A cette solitude, murmurez -vous, d'autres préfèrent les bruits et les joies factices du monde. Vous reprenez votre canne, votre chapeau, et vous descendez, en maugréant contre les importuns qui ont dérangé le cours de vos méditations et de vos pensées. Il semble alors qu'une voix crie à vos oreilles: « Reprends ta chaîne, et continue ton rôle dans ce grand drame qui a nom la Vie! »

Victor Hugo, depuis nombre d'années, venait habiter Chaudfontaine pendant la saison d'été. L’illustre auteur de Ruy-Blas, des Misérables, et de tant d'œuvres de génie, paraissait éprouver un singulier plaisir à passer quelques semaines au milieu de cette douce nature. Il y vivait simplement, entouré de sa famille. Que de pages admirables ont du être inspirées et écrites à l'aspect de cette charmante et poétique vallée!
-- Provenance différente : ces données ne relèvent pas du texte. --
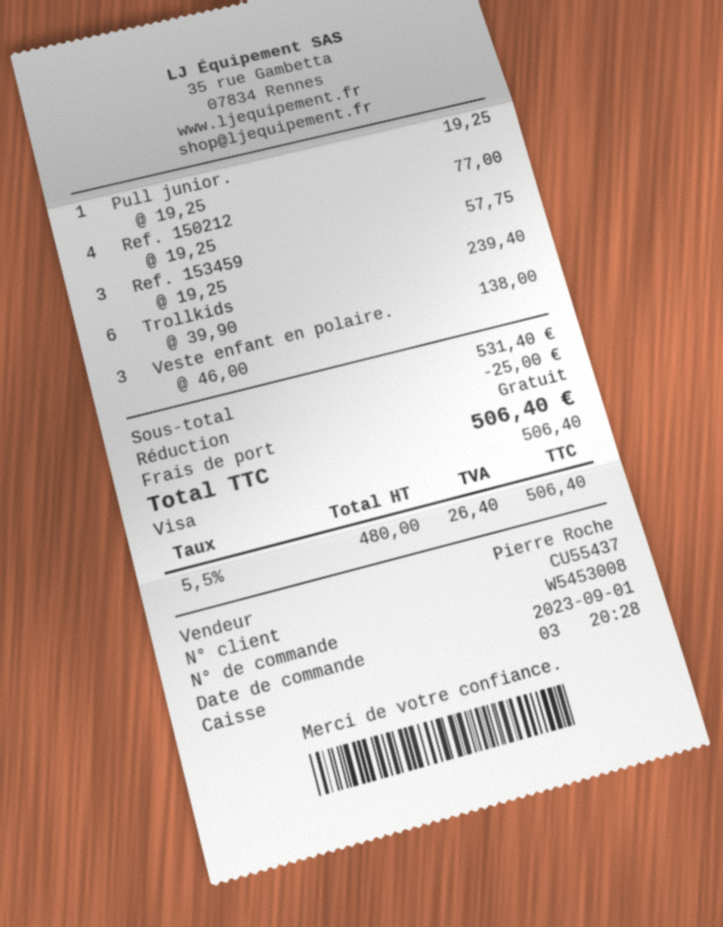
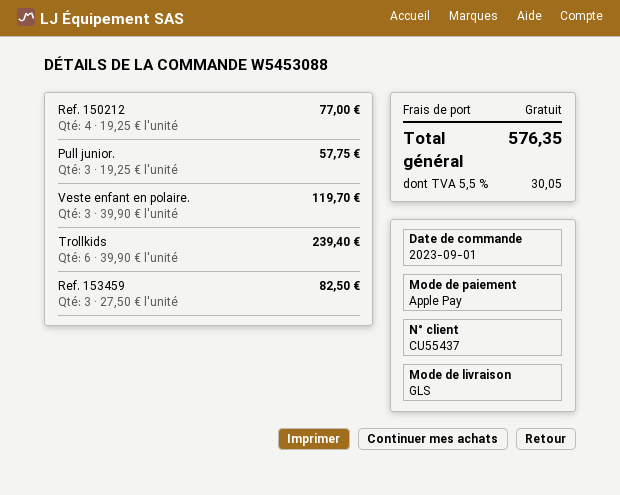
order number: W5453008 -> W5453088
payment method: Visa -> Apple Pay
Pull junior.: 1 x 19.25 = 19.25 -> 3 x 19.25 = 57.75
Ref. 153459: 3 x 19.25 = 57.75 -> 3 x 27.50 = 82.50
Veste enfant en polaire.: 3 x 46.00 = 138.00 -> 3 x 39.90 = 119.70
discount: 25.00 -> none
tax: 5.5% = 26.40 -> 5.5% = 30.05
total: 506.40 -> 576.35

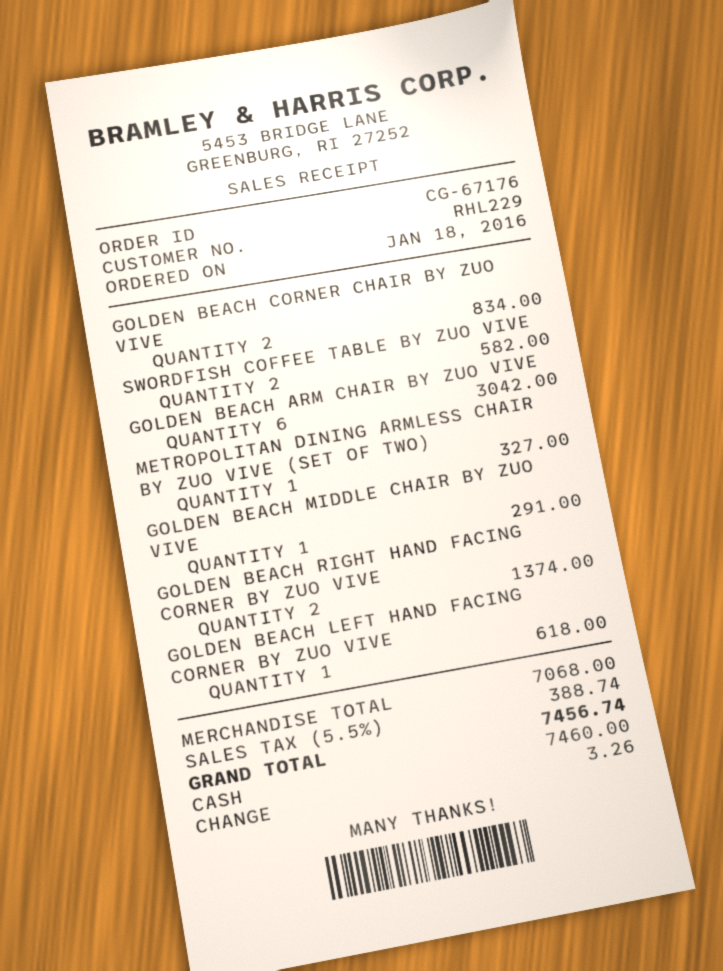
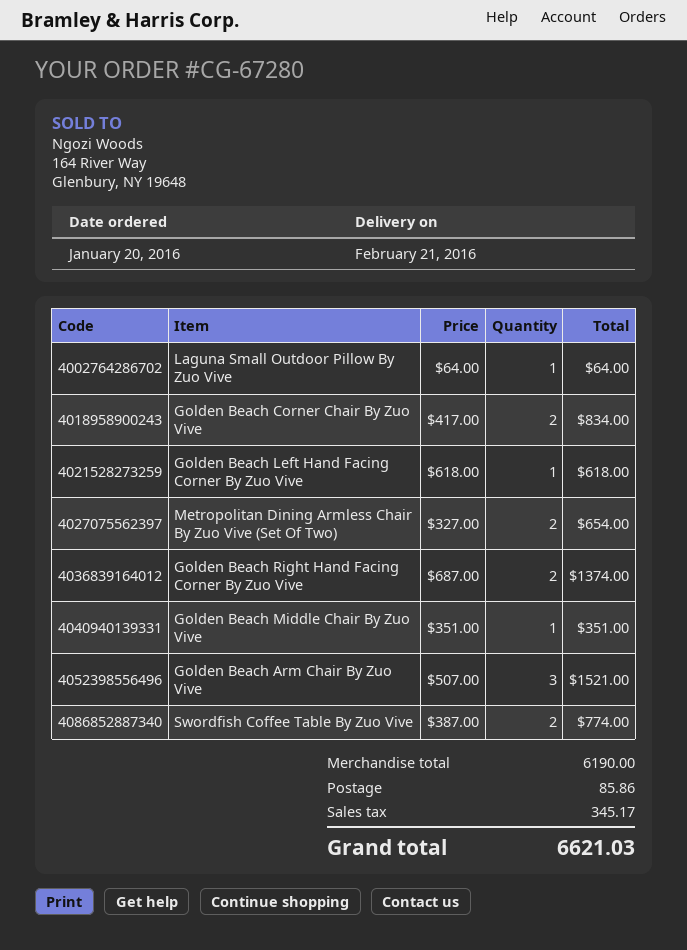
order number: CG-67176 -> CG-67280
order date: 2016-01-18 -> 2016-01-20
SWORDFISH COFFEE TABLE BY ZUO VIVE: 2 for 582.00 -> 2 for 774.00
GOLDEN BEACH ARM CHAIR BY ZUO VIVE: 6 for 3042.00 -> 3 for 1521.00
METROPOLITAN DINING ARMLESS CHAIR BY ZUO VIVE (SET OF TWO): 1 for 327.00 -> 2 for 654.00
GOLDEN BEACH MIDDLE CHAIR BY ZUO VIVE: 1 for 291.00 -> 1 for 351.00
Laguna Small Outdoor Pillow By Zuo Vive: none -> 1 for 64.00
subtotal: 7068.00 -> 6190.00
shipping: none -> 85.86
tax: 388.74 -> 345.17
total: 7456.74 -> 6621.03

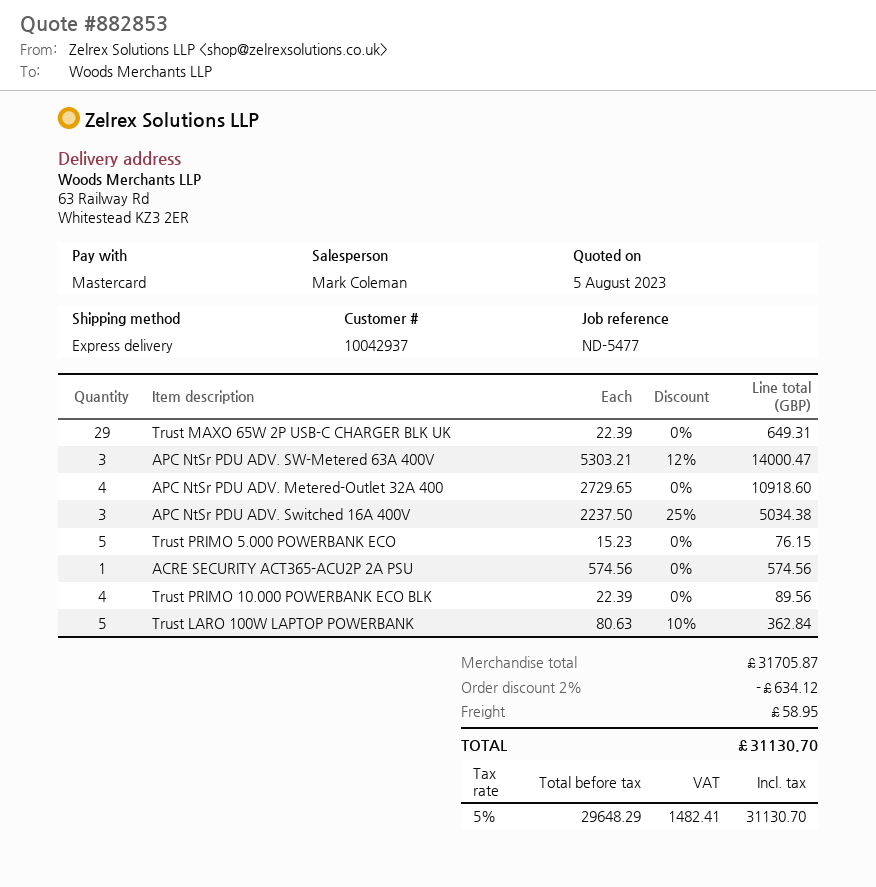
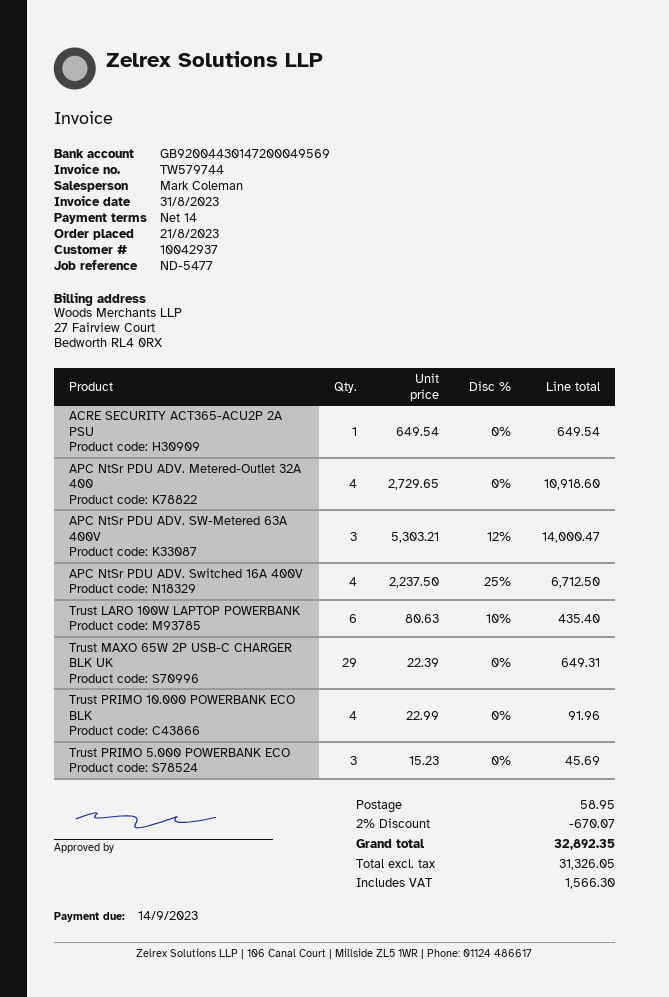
APC NtSr PDU ADV. Switched 16A 400V: 3 x 2237.50 - 25% = 5034.38 -> 4 x 2237.50 - 25% = 6712.50
Trust PRIMO 5.000 POWERBANK ECO: 5 x 15.23 = 76.15 -> 3 x 15.23 = 45.69
ACRE SECURITY ACT365-ACU2P 2A PSU: 1 x 574.56 = 574.56 -> 1 x 649.54 = 649.54
Trust PRIMO 10.000 POWERBANK ECO BLK: 4 x 22.39 = 89.56 -> 4 x 22.99 = 91.96
Trust LARO 100W LAPTOP POWERBANK: 5 x 80.63 - 10% = 362.84 -> 6 x 80.63 - 10% = 435.40
discount: 2% = 634.12 -> 2% = 670.07
net: 29648.29 -> 31326.05
tax: 1482.41 -> 1566.30
total: 31130.70 -> 32892.35

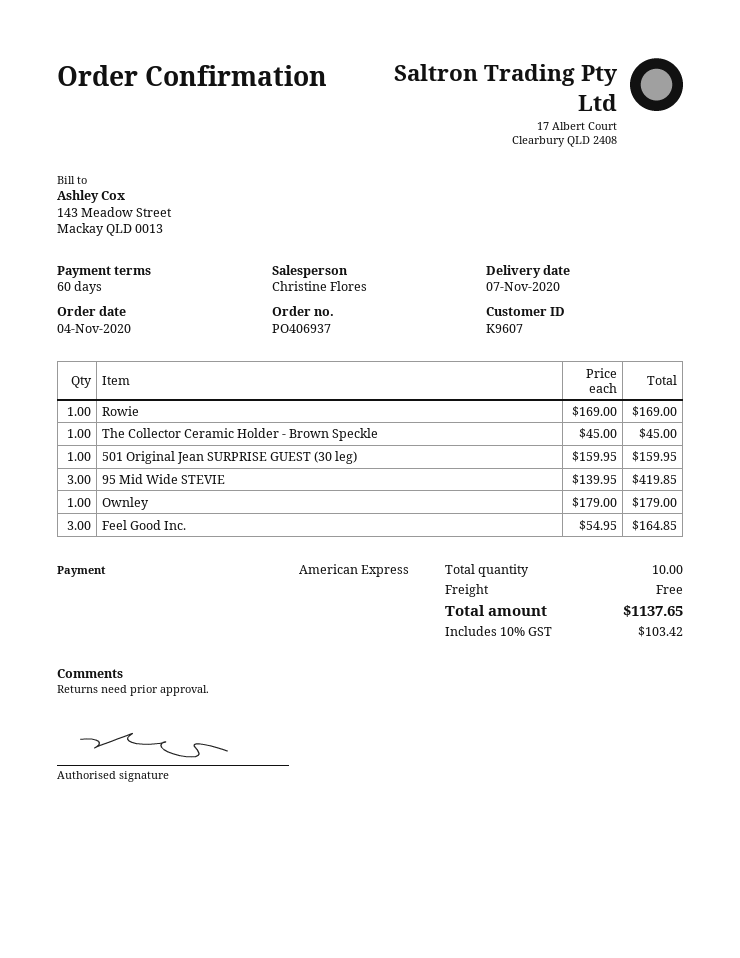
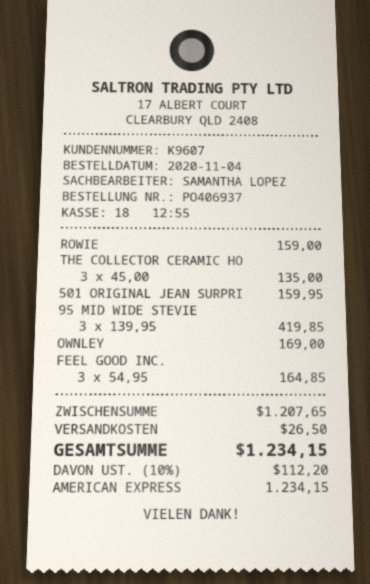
sales rep: Christine Flores -> SAMANTHA LOPEZ
Rowie: 1 x 169.00 = 169.00 -> 1 x 159.00 = 159.00
The Collector Ceramic Holder - Brown Speckle: 1 x 45.00 = 45.00 -> 3 x 45.00 = 135.00
Ownley: 1 x 179.00 = 179.00 -> 1 x 169.00 = 169.00
shipping: 0.00 -> 26.50
tax: 10% = 103.42 -> 10% = 112.20
total: 1137.65 -> 1234.15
(1) Voici un extrait de la charte d'octroi: Propterea concessimus eidem conuentui pro remedio animae nostrae et... dictus conuentus loco nemoris potest tantumdem accipere per ministrales nostros, qui de terra nostra Jupilla sunt de campis sitis inter dictam foneam et fontem, qui estin nemori, qui dicitur CHAUETEAULFONTAINE. (Manifeste des droits de la Révérende Abbesse de Robermont et le Révérend Prieur des Chartreux et leurs Couvents, - Touchant la dispute leurs faite par les Mangons de la Cité de Liége en 1632 et 1633.)

(2) Saint-Julien était le patron des voyageurs.

(3) Défense des eaux minérales de la Fontaine de Gadot, située dans le vallon de Chaudfontaine, par Bresmal, docteur en médecine. – Liége, 1714.